#### Task prompt:
An exact copy of the data is required; the images should not appear in it.

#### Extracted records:
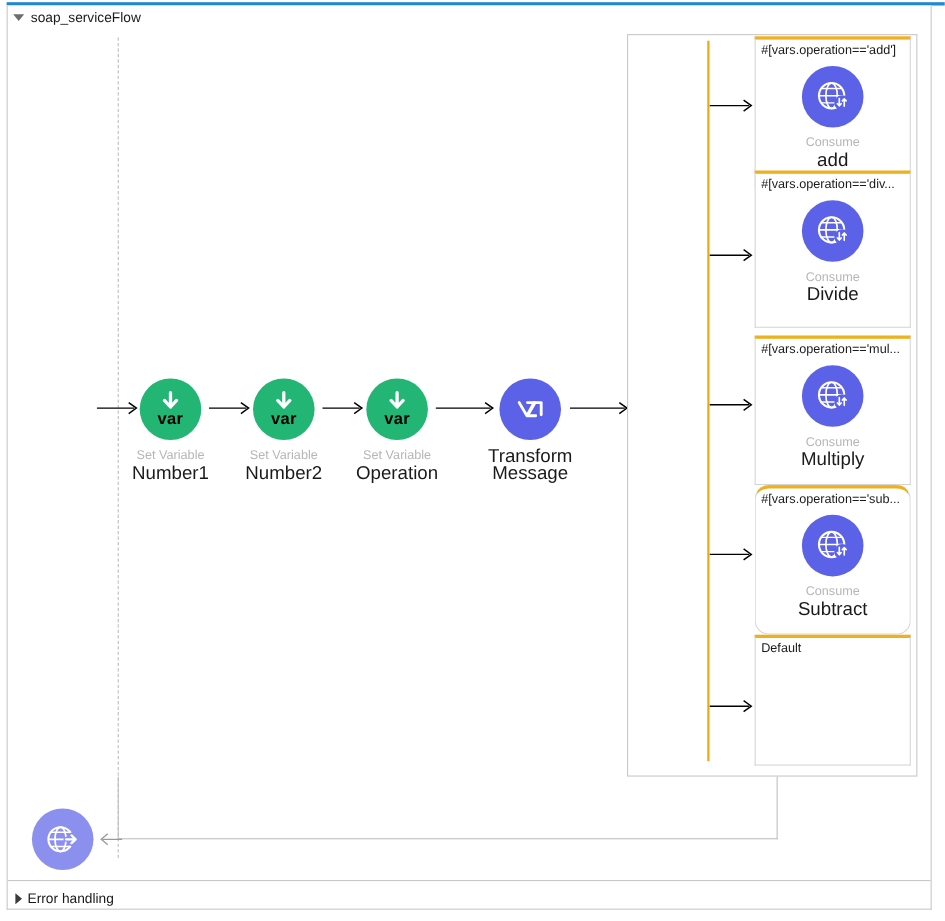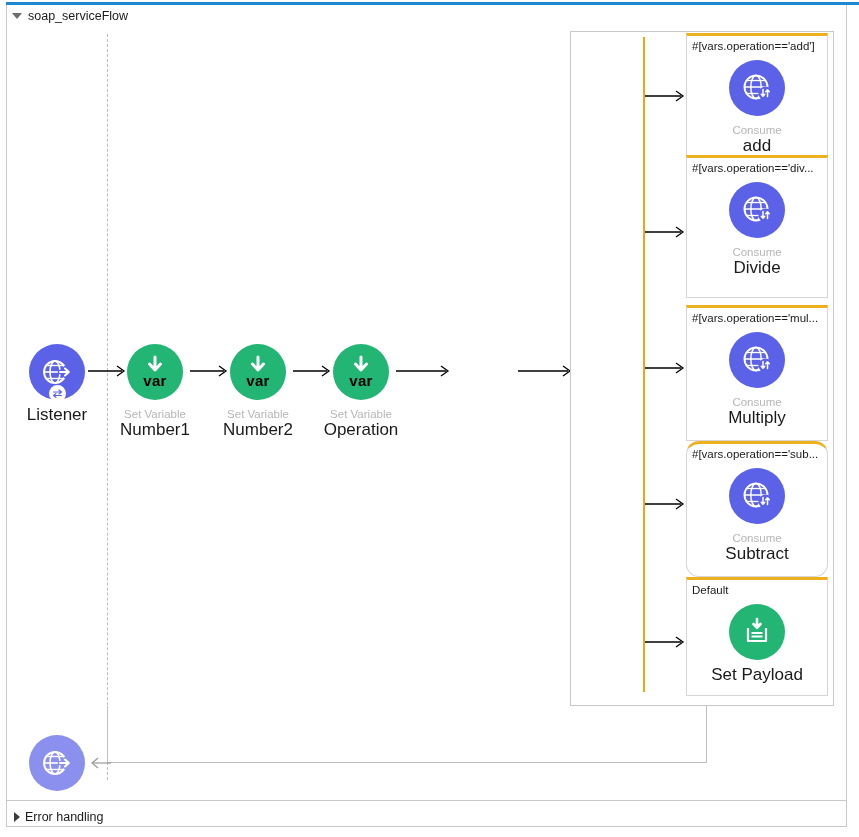--- a/index.html
+++ b/index.html
@@ -201,40 +201,20 @@
   <div class="top-bar"></div>
   <div class="flow-box"></div>
 
   <div class="flow-header">
     <span class="tri-down"></span>
     <span>soap_serviceFlow</span>
   </div>
 
   <div class="dashed-sep"></div>
 
-  <div class="node" style="left:2px; top:344px;">
-    <div class="circle c-purple">
-      <svg width="34" height="34" viewBox="0 0 34 34">
-        <circle cx="15" cy="17" r="11" fill="none" stroke="#ffffff" stroke-width="1.9"></circle>
-        <ellipse cx="15" cy="17" rx="5" ry="11" fill="none" stroke="#ffffff" stroke-width="1.6"></ellipse>
-        <line x1="4" y1="17" x2="26" y2="17" stroke="#ffffff" stroke-width="1.6"></line>
-        <line x1="6.5" y1="10.5" x2="23.5" y2="10.5" stroke="#ffffff" stroke-width="1.4"></line>
-        <line x1="6.5" y1="23.5" x2="23.5" y2="23.5" stroke="#ffffff" stroke-width="1.4"></line>
-        <path d="M20 17 L29 17 M25.5 13 L30 17 L25.5 21" fill="none" stroke="#5C62E8" stroke-width="4.6" stroke-linecap="round" stroke-linejoin="round"></path>
-        <path d="M20 17 L28.5 17 M25 13.5 L28.8 17 L25 20.5" fill="none" stroke="#ffffff" stroke-width="2.1" stroke-linecap="round" stroke-linejoin="round"></path>
-      </svg>
-      <span class="badge">
-        <svg width="13" height="13" viewBox="0 0 13 13">
-          <path d="M2.5 5 H10 M8 3 L10.5 5 L8 7" fill="none" stroke="#5C62E8" stroke-width="1.1" stroke-linecap="round" stroke-linejoin="round"></path>
-          <path d="M10.5 8.5 H3 M5 6.5 L2.5 8.5 L5 10.5" fill="none" stroke="#5C62E8" stroke-width="1.1" stroke-linecap="round" stroke-linejoin="round"></path>
-        </svg>
-      </span>
-    </div>
-    <div class="node-label single">Listener</div>
-  </div>
 
   <svg class="arrow" style="left:88px; top:362px;" width="42" height="18">
     <line x1="0" y1="9" x2="34" y2="9" stroke="#000" stroke-width="1.3"></line>
     <path d="M29 4 L36 9 L29 14" fill="none" stroke="#000" stroke-width="1.3"></path>
   </svg>
 
   <div class="node" style="left:100px; top:344px;">
     <div class="circle c-green">
       <svg width="46" height="46" viewBox="0 0 46 46">
         <path d="M23 8 L23 20 M17.5 15 L23 21 L28.5 15" fill="none" stroke="#ffffff" stroke-width="3" stroke-linecap="round" stroke-linejoin="round"></path>
@@ -275,20 +255,31 @@
     </div>
     <div class="node-sub">Set Variable</div>
     <div class="node-label">Operation</div>
   </div>
 
   <svg class="arrow" style="left:396px; top:362px;" width="60" height="18">
     <line x1="0" y1="9" x2="50" y2="9" stroke="#000" stroke-width="1.3"></line>
     <path d="M45 4 L52 9 L45 14" fill="none" stroke="#000" stroke-width="1.3"></path>
   </svg>
 
+  <div class="node" style="left:427px; top:344px;">
+    <div class="circle c-purple">
+      <svg width="34" height="34" viewBox="0 0 34 34">
+        <path d="M7 11 L14 23 L20.5 11" fill="none" stroke="#ffffff" stroke-width="2.6" stroke-linecap="round" stroke-linejoin="round"></path>
+        <path d="M14.5 11 L21.5 11 L14.5 23 L22 23" fill="none" stroke="#ffffff" stroke-width="2.6" stroke-linecap="round" stroke-linejoin="round"></path>
+        <path d="M21.5 11 L27 11 L27 22" fill="none" stroke="#ffffff" stroke-width="2.6" stroke-linecap="round" stroke-linejoin="round"></path>
+      </svg>
+    </div>
+    <div class="node-label single">Transform</div>
+    <div class="node-label">Message</div>
+  </div>
 
   <svg class="arrow" style="left:518px; top:362px;" width="60" height="18">
     <line x1="0" y1="9" x2="50" y2="9" stroke="#000" stroke-width="1.3"></line>
     <path d="M45 4 L52 9 L45 14" fill="none" stroke="#000" stroke-width="1.3"></path>
   </svg>
 
   <div class="choice-scope"></div>
   <div class="spine"></div>
 
 
@@ -388,31 +379,20 @@
           <path d="M27.5 25.5 L27.5 19 M25.8 20.7 L27.5 18.8 L29.2 20.7" fill="none" stroke="#ffffff" stroke-width="1.5" stroke-linecap="round" stroke-linejoin="round"></path>
         </svg>
       </div>
       <div class="node-sub">Consume</div>
       <div class="node-label">Subtract</div>
     </div>
   </div>
 
   <div class="branch" style="top:577px; height:119px;">
     <div class="branch-cond">Default</div>
-    <div class="branch-body">
-      <div class="circle c-green">
-        <svg width="34" height="34" viewBox="0 0 34 34">
-          <path d="M8 13 L8 26 L26 26 L26 13" fill="none" stroke="#ffffff" stroke-width="2.2" stroke-linejoin="round"></path>
-          <line x1="11.5" y1="18" x2="22.5" y2="18" stroke="#ffffff" stroke-width="2"></line>
-          <line x1="11.5" y1="21.5" x2="22.5" y2="21.5" stroke="#ffffff" stroke-width="2"></line>
-          <path d="M17 4 L17 12 M13.5 9 L17 12.8 L20.5 9" fill="none" stroke="#ffffff" stroke-width="2.6" stroke-linecap="round" stroke-linejoin="round"></path>
-        </svg>
-      </div>
-      <div class="node-label single">Set Payload</div>
-    </div>
   </div>
 
   <div class="return-box"></div>
   <svg class="arrow" style="left:89px; top:755px;" width="24" height="16">
     <line x1="22" y1="8" x2="4" y2="8" stroke="#9a9a9a" stroke-width="1.2"></line>
     <path d="M9 3 L3 8 L9 13" fill="none" stroke="#9a9a9a" stroke-width="1.2"></path>
   </svg>
 
   <div class="node" style="left:2px; top:735px;">
     <div class="circle c-purple-l">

#### Solution to this exercise:
--- a/index.html
+++ b/index.html
@@ -201,40 +201,20 @@
   <div class="top-bar"></div>
   <div class="flow-box"></div>
 
   <div class="flow-header">
     <span class="tri-down"></span>
     <span>soap_serviceFlow</span>
   </div>
 
   <div class="dashed-sep"></div>
 
-  <div class="node" style="left:2px; top:344px;">
-    <div class="circle c-purple">
-      <svg width="34" height="34" viewBox="0 0 34 34">
-        <circle cx="15" cy="17" r="11" fill="none" stroke="#ffffff" stroke-width="1.9"></circle>
-        <ellipse cx="15" cy="17" rx="5" ry="11" fill="none" stroke="#ffffff" stroke-width="1.6"></ellipse>
-        <line x1="4" y1="17" x2="26" y2="17" stroke="#ffffff" stroke-width="1.6"></line>
-        <line x1="6.5" y1="10.5" x2="23.5" y2="10.5" stroke="#ffffff" stroke-width="1.4"></line>
-        <line x1="6.5" y1="23.5" x2="23.5" y2="23.5" stroke="#ffffff" stroke-width="1.4"></line>
-        <path d="M20 17 L29 17 M25.5 13 L30 17 L25.5 21" fill="none" stroke="#5C62E8" stroke-width="4.6" stroke-linecap="round" stroke-linejoin="round"></path>
-        <path d="M20 17 L28.5 17 M25 13.5 L28.8 17 L25 20.5" fill="none" stroke="#ffffff" stroke-width="2.1" stroke-linecap="round" stroke-linejoin="round"></path>
-      </svg>
-      <span class="badge">
-        <svg width="13" height="13" viewBox="0 0 13 13">
-          <path d="M2.5 5 H10 M8 3 L10.5 5 L8 7" fill="none" stroke="#5C62E8" stroke-width="1.1" stroke-linecap="round" stroke-linejoin="round"></path>
-          <path d="M10.5 8.5 H3 M5 6.5 L2.5 8.5 L5 10.5" fill="none" stroke="#5C62E8" stroke-width="1.1" stroke-linecap="round" stroke-linejoin="round"></path>
-        </svg>
-      </span>
-    </div>
-    <div class="node-label single">Listener</div>
-  </div>
 
   <svg class="arrow" style="left:88px; top:362px;" width="42" height="18">
     <line x1="0" y1="9" x2="34" y2="9" stroke="#000" stroke-width="1.3"></line>
     <path d="M29 4 L36 9 L29 14" fill="none" stroke="#000" stroke-width="1.3"></path>
   </svg>
 
   <div class="node" style="left:100px; top:344px;">
     <div class="circle c-green">
       <svg width="46" height="46" viewBox="0 0 46 46">
         <path d="M23 8 L23 20 M17.5 15 L23 21 L28.5 15" fill="none" stroke="#ffffff" stroke-width="3" stroke-linecap="round" stroke-linejoin="round"></path>
@@ -275,20 +255,31 @@
     </div>
     <div class="node-sub">Set Variable</div>
     <div class="node-label">Operation</div>
   </div>
 
   <svg class="arrow" style="left:396px; top:362px;" width="60" height="18">
     <line x1="0" y1="9" x2="50" y2="9" stroke="#000" stroke-width="1.3"></line>
     <path d="M45 4 L52 9 L45 14" fill="none" stroke="#000" stroke-width="1.3"></path>
   </svg>
 
+  <div class="node" style="left:427px; top:344px;">
+    <div class="circle c-purple">
+      <svg width="34" height="34" viewBox="0 0 34 34">
+        <path d="M7 11 L14 23 L20.5 11" fill="none" stroke="#ffffff" stroke-width="2.6" stroke-linecap="round" stroke-linejoin="round"></path>
+        <path d="M14.5 11 L21.5 11 L14.5 23 L22 23" fill="none" stroke="#ffffff" stroke-width="2.6" stroke-linecap="round" stroke-linejoin="round"></path>
+        <path d="M21.5 11 L27 11 L27 22" fill="none" stroke="#ffffff" stroke-width="2.6" stroke-linecap="round" stroke-linejoin="round"></path>
+      </svg>
+    </div>
+    <div class="node-label single">Transform</div>
+    <div class="node-label">Message</div>
+  </div>
 
   <svg class="arrow" style="left:518px; top:362px;" width="60" height="18">
     <line x1="0" y1="9" x2="50" y2="9" stroke="#000" stroke-width="1.3"></line>
     <path d="M45 4 L52 9 L45 14" fill="none" stroke="#000" stroke-width="1.3"></path>
   </svg>
 
   <div class="choice-scope"></div>
   <div class="spine"></div>
 
 
@@ -388,31 +379,20 @@
           <path d="M27.5 25.5 L27.5 19 M25.8 20.7 L27.5 18.8 L29.2 20.7" fill="none" stroke="#ffffff" stroke-width="1.5" stroke-linecap="round" stroke-linejoin="round"></path>
         </svg>
       </div>
       <div class="node-sub">Consume</div>
       <div class="node-label">Subtract</div>
     </div>
   </div>
 
   <div class="branch" style="top:577px; height:119px;">
     <div class="branch-cond">Default</div>
-    <div class="branch-body">
-      <div class="circle c-green">
-        <svg width="34" height="34" viewBox="0 0 34 34">
-          <path d="M8 13 L8 26 L26 26 L26 13" fill="none" stroke="#ffffff" stroke-width="2.2" stroke-linejoin="round"></path>
-          <line x1="11.5" y1="18" x2="22.5" y2="18" stroke="#ffffff" stroke-width="2"></line>
-          <line x1="11.5" y1="21.5" x2="22.5" y2="21.5" stroke="#ffffff" stroke-width="2"></line>
-          <path d="M17 4 L17 12 M13.5 9 L17 12.8 L20.5 9" fill="none" stroke="#ffffff" stroke-width="2.6" stroke-linecap="round" stroke-linejoin="round"></path>
-        </svg>
-      </div>
-      <div class="node-label single">Set Payload</div>
-    </div>
   </div>
 
   <div class="return-box"></div>
   <svg class="arrow" style="left:89px; top:755px;" width="24" height="16">
     <line x1="22" y1="8" x2="4" y2="8" stroke="#9a9a9a" stroke-width="1.2"></line>
     <path d="M9 3 L3 8 L9 13" fill="none" stroke="#9a9a9a" stroke-width="1.2"></path>
   </svg>
 
   <div class="node" style="left:2px; top:735px;">
     <div class="circle c-purple-l">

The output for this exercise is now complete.